Ce qui m'a plongé dans un abîme de perplexité.

 

Après quelques temps de réflexion, je me dis que plusieurs explications étaient possibles.

 

Première hypothèse : Ségolène Royal a jugé mon livre inintéressant ou mauvais et a cherché à s'en débarrasser. Ce qui est évidemment son droit le plus légitime. Et un mauvais point pour moi qui n'ai pas su écrire un livre de nature à retenir son attention. Mais tout de même, reste, une question : ce livre que je lui avais offert, à elle comme aux autres candidats, pourquoi avoir été le vendre ?

 

J'en suis donc venu à imaginer une deuxième hypothèse : pour chercher à céder pour quelques maigres fifrelins un tel ouvrage, peut-être Ségolène Royal est-elle à court d'argent ? Etrange ! Cela ne me semblait pourtant pas le cas.
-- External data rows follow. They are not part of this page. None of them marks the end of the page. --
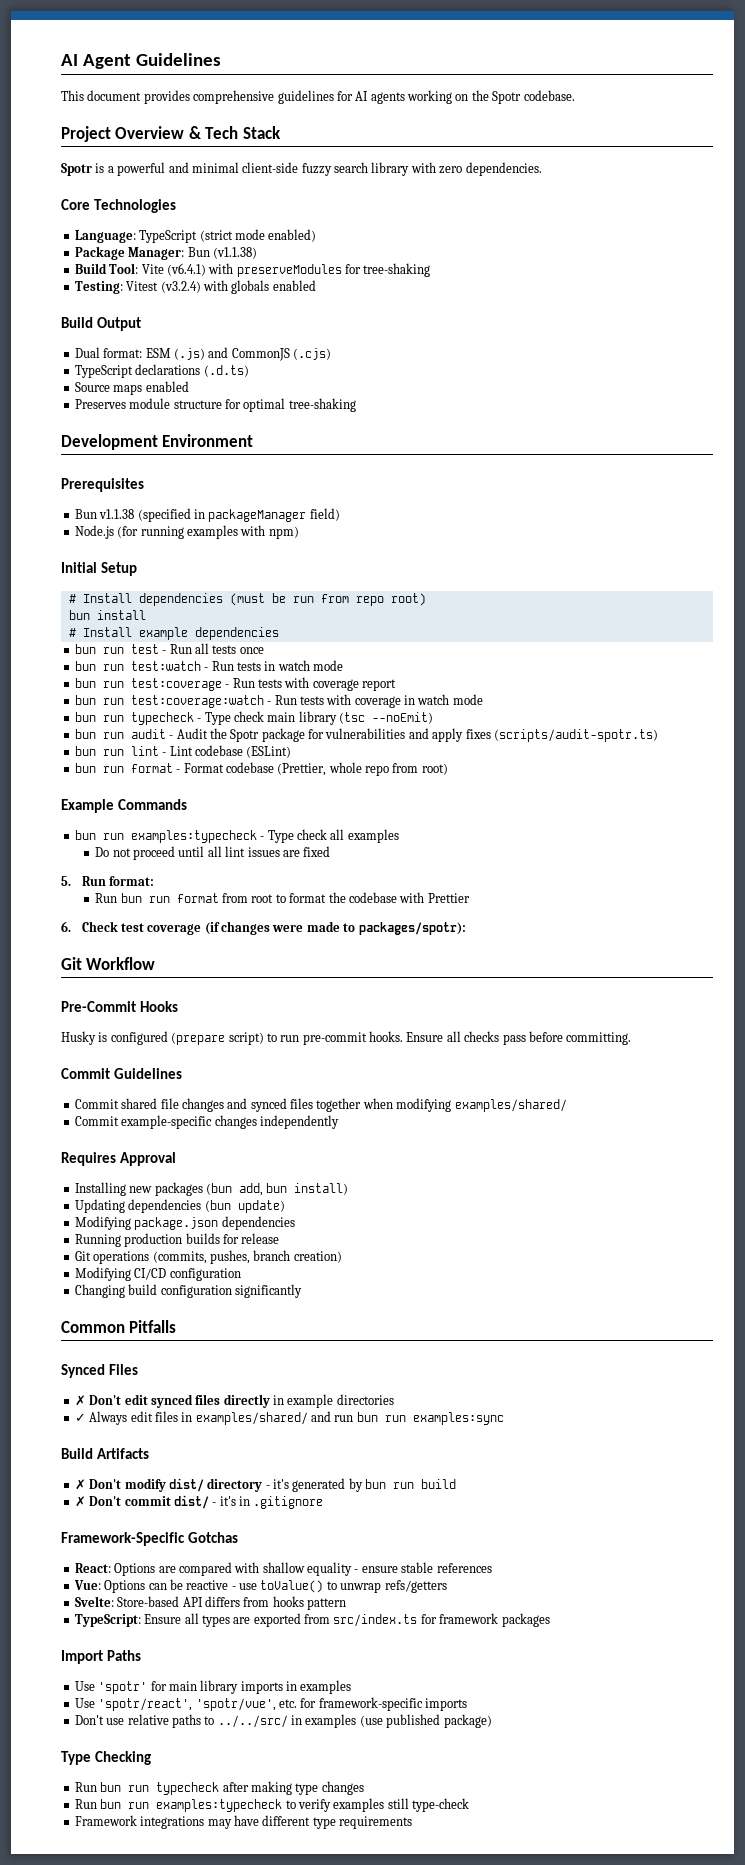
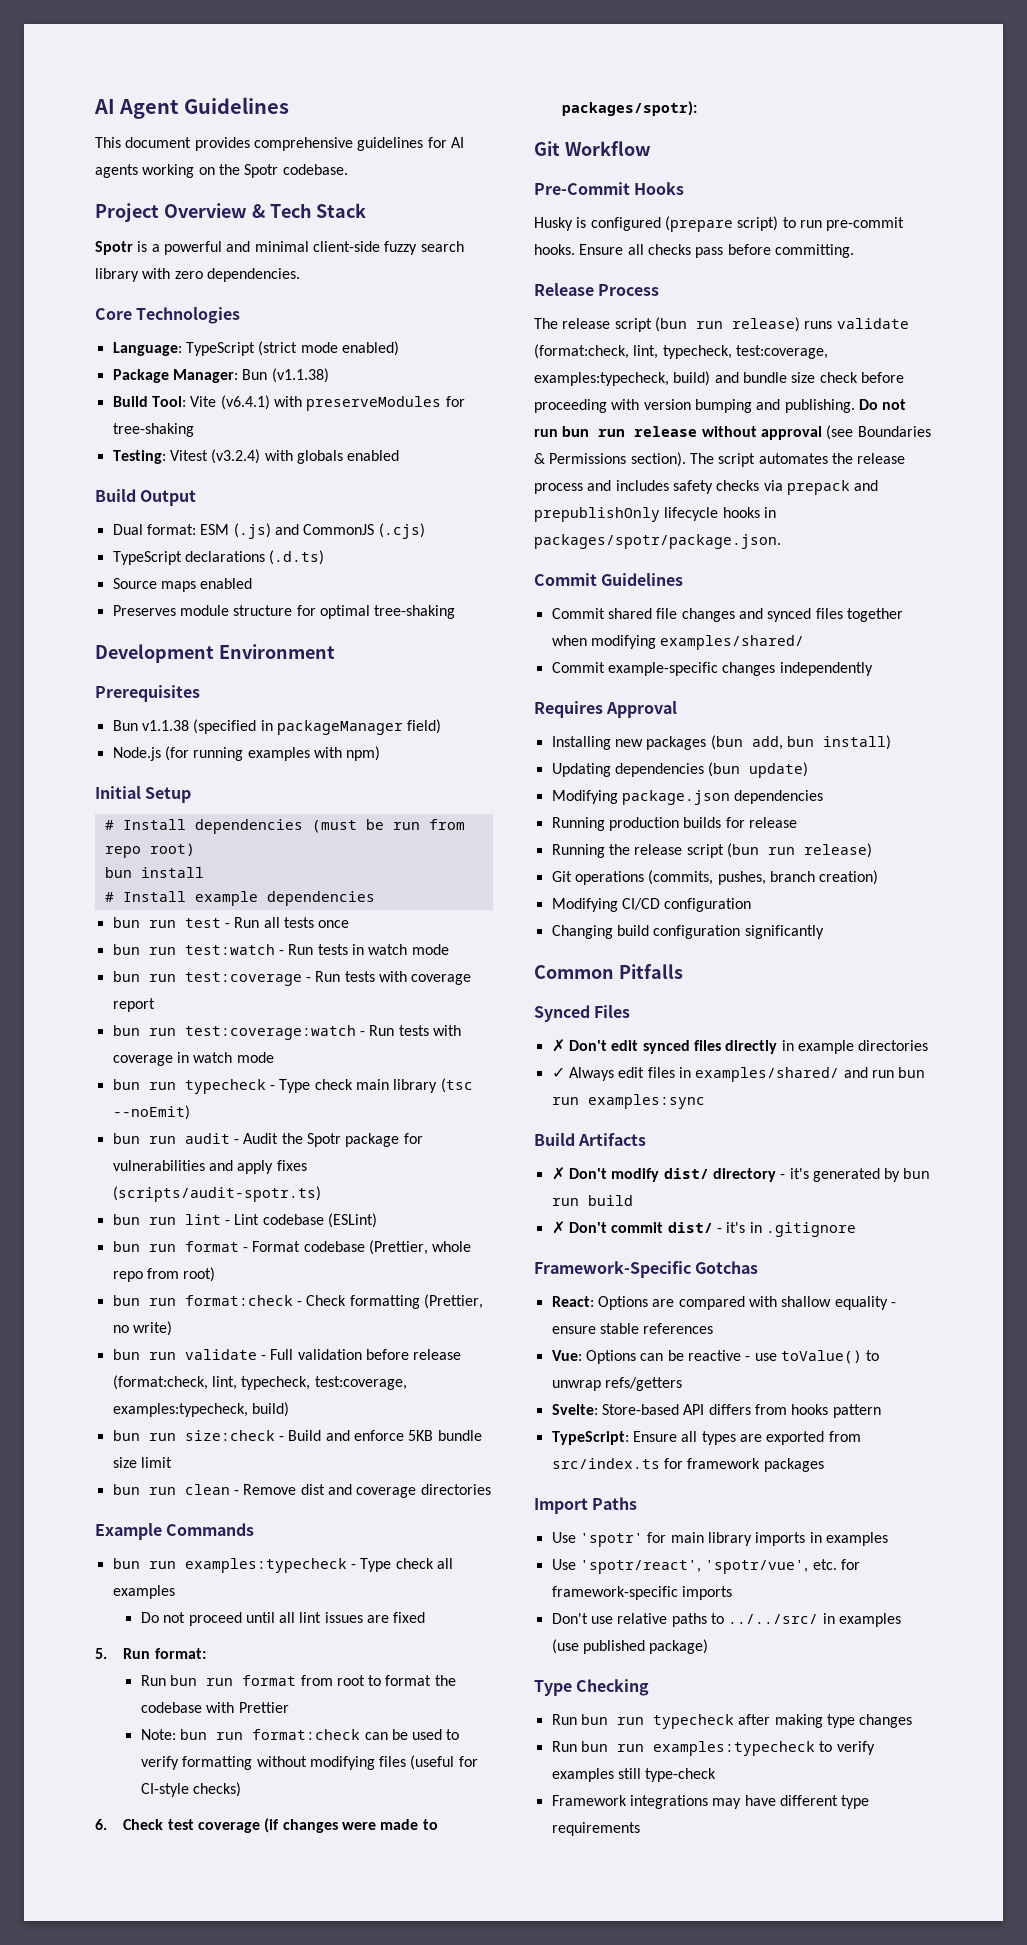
+ bun run format:check - Check formatting (Prettier, no write)
+ bun run validate - Full validation before release (format:check, lint, typecheck, test:coverage, examples:typecheck, build)
+ bun run size:check - Build and enforce 5KB bundle size limit
+ bun run clean - Remove dist and coverage directories
+ Note: bun run format:check can be used to verify formatting without modifying files (useful for CI-style checks)
+ Release Process
+ The release script (bun run release) runs validate (format:check, lint, typecheck, test:coverage, examples:typecheck, build) and bundle size check before proceeding with version bumping and publishing. Do not run bun run release without approval (see Boundaries & Permissions section). The script automates the release process and includes safety checks via prepack and prepublishOnly lifecycle hooks in packages/spotr/package.json.
+ Running the release script (bun run release)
Car pendant sa campagne présidentielle, elle a reçu un soutien de qualité, en la personne du milliardaire Pierre Bergé le patron et fondateur de la société Yves Saint Laurent. Lequel Pierre Bergé, comme je le raconte précisément dans Petits conseils, gère une partie de sa fortune, qui est donc immense, avec un ami très cher, au sein d'une société dénommée Oléron participations. Et cet ami très cher, précisément, n'est autre qu'... Alain Minc.

 

Troisième hypothèse :peut-être ce livre a-t-il, en fait, été volé à Ségolène Royal, elle qui s'est dit victime d'étranges cambrioleurs, pendant la campagne. Mais comment croire que de tels cambrioleurs aient pris le temps de subtiliser un tel ouvrage ? Impensable ! Ou alors, ce n'étaient pas le type de cambrioleurs très spéciaux que suggéraient Ségolène.

 

Quatrième hypothèse, peut-être la plus probable : contrairement à ce que j'ai pu penser dans un premier élan, Ségolène Royal n'est pas fauchée au point d'aller vendre les livres qu'on lui offre. Non ! Comme elle est encombrée par ce genre de cadeaux, peut-être les donne-t-elle gracieusement à ses assistantes et ses assistants. Qui ensuite en font l'usage qu'ils ou elles veulent...

 

Mais, dans cette hypothèse-là, je me dis que c'est dommage ! Car quitte à donner ce livre, Ségolène Royal aurait été mieux avisée, à mon humble avis, de l'offrir à une personne qui en aurait peut-être eu vraiment besoin : sa grande amie Martine Aubry, qui vient de lui souffler le poste de premier secrétaire du Parti socialiste. Car si Alain Minc n'a plus que de rares intimes à la direction du PS, il en reste pourtant deux, qui lui sont très proches : Dominique Strauss-Kahn et... Martine Aubry.

 

Bref, on en conviendra, c'est une histoire loufoque. Je n'en tire pour ma part aucune conclusion. Avec amusement, je me demande juste dans quels mains finira le nouveau livre Sous le Tapie que je viens d'écrire et dont j'ai dédicacé un exemplaire à ... Ségolène Royal. Avis à ceux qui arpenteront d'ici quelques temps les rayons de Gibert Jeunes : alertez-moi, si vous voyez l'ouvrage en question, de sorte que je puisse peut-être percer enfin mon énigme.